这是个三进宅子,安西城很多人都知道,住在这里的陈姓老人可是一位大善人,手里有几座茶铺,靠着这几间铺子,日子过的还过的去。之所以是只过得去,是因为每每到了青黄不接的日子,陈老者总是会让手下在修睦街上施粥,二十多年间,几乎从来没有断过。也算是救活了不少可怜穷人。
以前是老陈,现在已然是陈老。陈老深居简出,有些年没见过他出过门,倒是管家老邱,还经常在街上走过,只是从青丝到白首,也逐渐变得苍老。
林平平站在“陈宅”的牌匾下看了一会:“当年写这字的人一定是军伍之人,这字写的规矩,那最后一笔,这么多年了,还是如刀出鞘。”
身边的老人推门,门后一声脆响,门臼断为两节。
林平平晃荡着大肚子,施施然走了进去,像是进了自家的宅子。
老人进了门,又转身将门关上。听到动静,一位五十来岁的灰衣人从屋子里走了出来,脚步似乎有些沉重:“什么人,怎么这么不懂规矩,撞门而来?再不出去,我可要去报官了。”
:“邱天寒?”
灰衣人眼神一凛:“你认错人了,我不叫邱天寒。”
:“瞧,我都找上门了,你这藏着掖着还有什么意思?都是大老爷们,爽快点,小马爷呢?交出来呗,我既然来了,你肯定走不脱了。”林平平一说话,下巴荡漾
:“你们是谁,这个胖子,我好像见过你。”
:“见过见过,七八年前就见过,那时候我还比较帅气,没有现在这么胖。忘记啦?我们卖给老马战甲。那时候你不是躲在暗处保护他吗?想起来没?”
灰衣人邱天寒把手背在身后,一瞬间气息暴涨:“这么说,你早就知道我是谁了?”
林平平:“嗯。
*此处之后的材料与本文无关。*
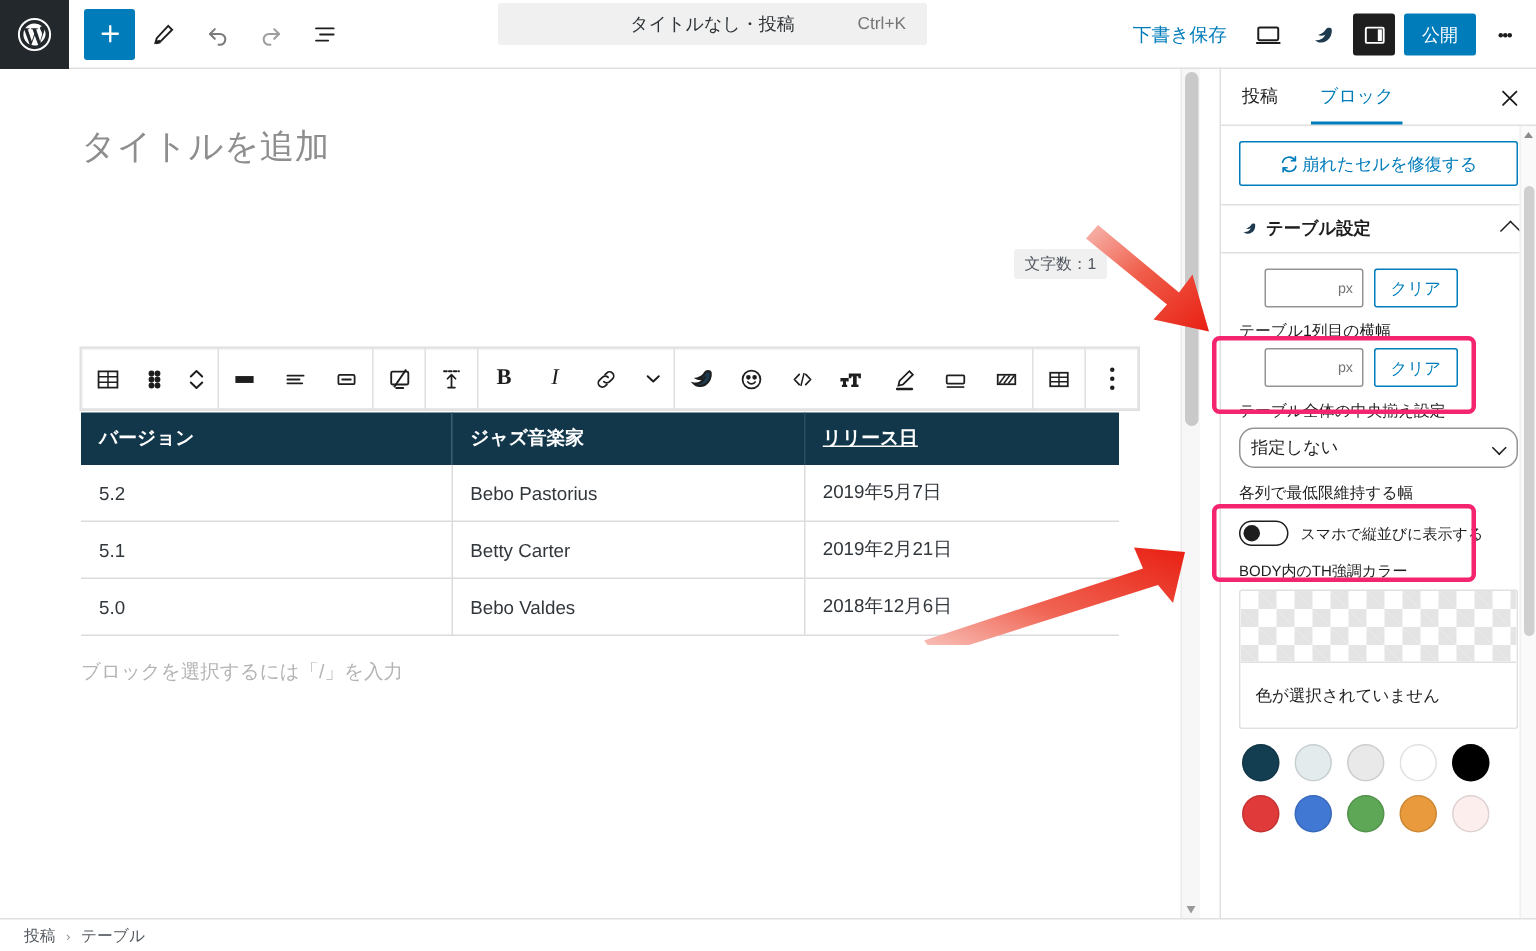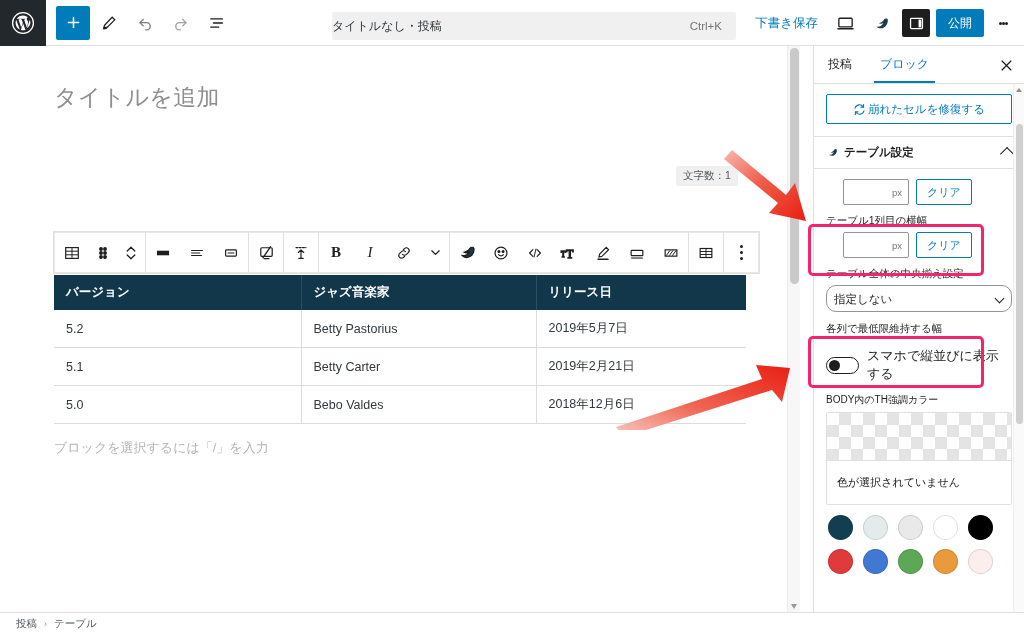--- a/index.html
+++ b/index.html
@@ -35,9 +35,9 @@
   .tb-btn svg { stroke: #1e1e1e; fill: none; stroke-width: 1.6; }
 
   .title-pill {
-    position: absolute; left: 332px; top: 12px; width: 404px; height: 28px;
+    position: absolute; left: 332px; top: 2px; width: 286px; height: 28px;
     background: #f0f0f0; border-radius: 2px;
-    display: flex; align-items: center; 
+    display: flex; align-items: center; justify-content: center;
     font-size: 12px; color: #32373c; cursor: pointer;
   }
   .title-pill .pill-label { font-size: 12px; color: #2d3337; }

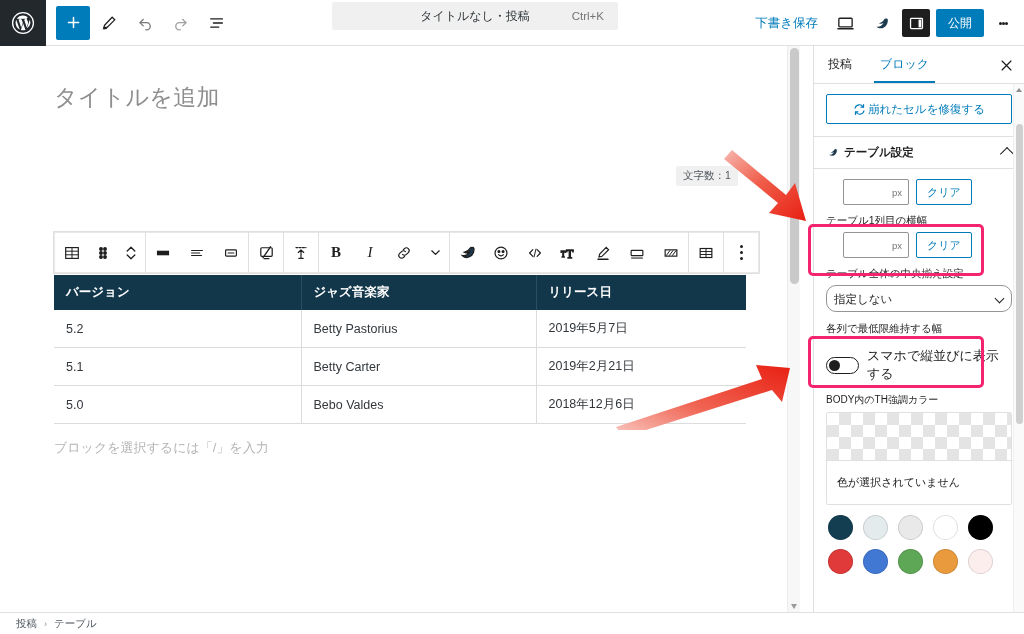--- a/index.html
+++ b/index.html
@@ -117,7 +117,7 @@
   }
   .wp-table td:last-child { border-right: none; }
   .wp-table tr td:first-child { border-left: none; }
-  .col-a { width: 247px; } .col-b { width: 235px; } .col-c { width: 210px; }
+  .col-a { width: 247px; } .col-b { width: 235px; } .col-c { width: 210px; text-decoration: underline; }
 
   .block-hint {
     position: absolute; left: 54px; top: 393px;

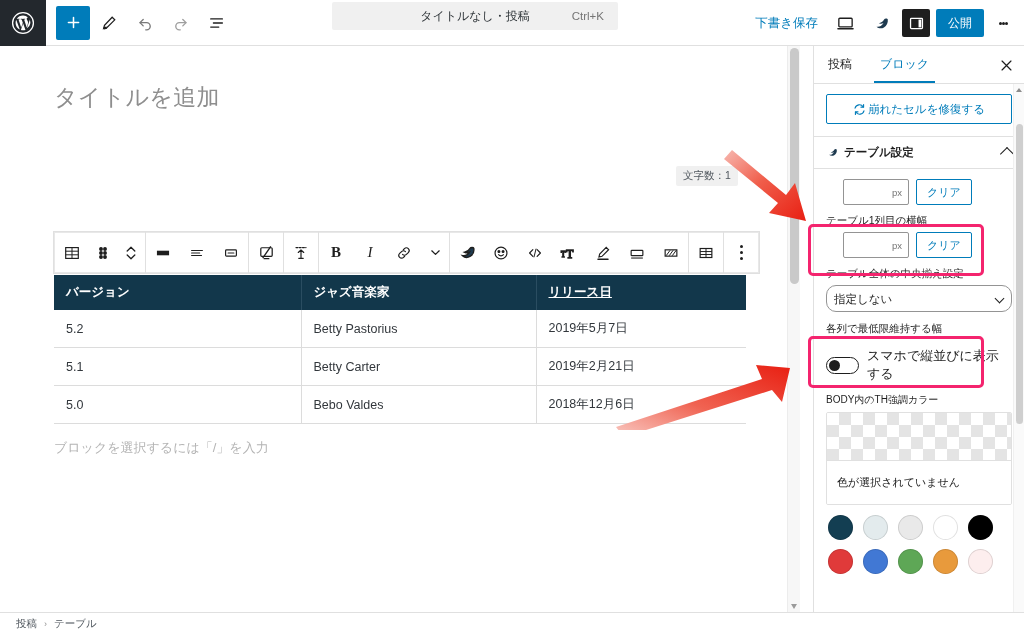--- a/index.html
+++ b/index.html
@@ -511,7 +511,7 @@
       <tbody>
         <tr>
           <td>5.2</td>
-          <td>Betty Pastorius</td>
+          <td>Bebo Pastorius</td>
           <td>2019年5月7日</td>
         </tr>
         <tr>

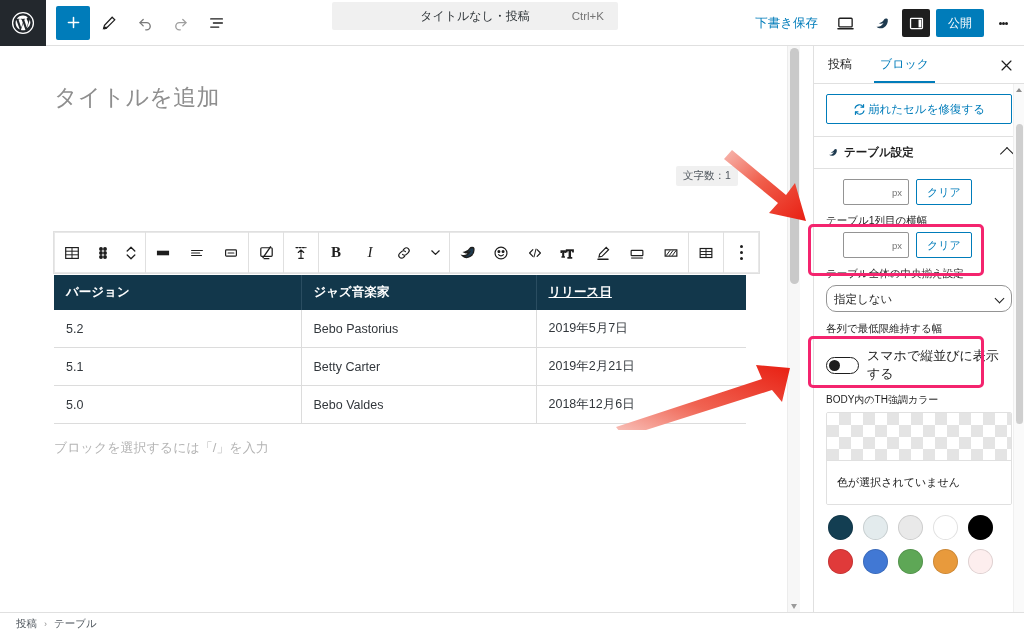--- a/index.html
+++ b/index.html
@@ -225,7 +225,7 @@
     position: absolute; left: 2px; top: 2px; width: 11px; height: 11px;
     border-radius: 50%; background: #1e1e1e;
   }
-  .toggle-label { font-size: 13px; color: #1e1e1e; }
+  .toggle-label { font-size: 10px; color: #1e1e1e; }
 
   .color-label { font-size: 10px; color: #1e1e1e; margin: 6px 0 5px; display: block; }
   .color-box { border: 1px solid #e0e0e0; border-radius: 2px; overflow: hidden; }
”
:“看上去你们不是官兵的人,有的谈吗?说价钱。”
林平平晃着脑袋:“我们不是官兵,但是,我要小马爷。”
:“你既然知道我,自然也知道马少爷其实只是一个无关紧要的人,身上那点银子,是以后安身立命的本钱,对你们来说,应该无所谓的吧?不如放他一马,要什么价钱,我来给。”
林平平憨憨笑道:”你给不起,马家这么些年的财富,你知道藏哪?那座银矿,你又知道在哪?”
邱天寒神色大变:”他也不知道在哪。”
:“嗯。我知道,马远超不会告诉他的,对小马爷来说,知道越多,死的越快。不过,他爹知道在哪。”
邱天寒目露凶光:“就你们两个人就敢找上门来?是不是有点狂了?”
林平平笑的眼睛都看不见:“这等事,知道的人越少越好。”
邱天寒才要说话,林平平身边的老者身形一闪,瞬间出现在邱天寒面前,距离不过一步。邱天寒倏然退步,又猛地扑上,手里多了一支细细的几近透明的尖刺,电光火石间,刺向老者的咽喉。
老者像是慢条斯理的伸出左手两个手指,同样也是向前一伸,尖刺落在两指头之间,不得寸进。
邱天寒身子继续向前冲,左手从腰间划过,又是一点寒光,隐匿着向老者腰间刺了过去。
邱天寒的左手刺同时捅上老者的腰间,却发出一声脆响,像是被什么挡住了。老者不躲不闪,右手翘起一根食指,突兀一点,“啪”的一声响,刺穿邱天寒的右肩锁骨。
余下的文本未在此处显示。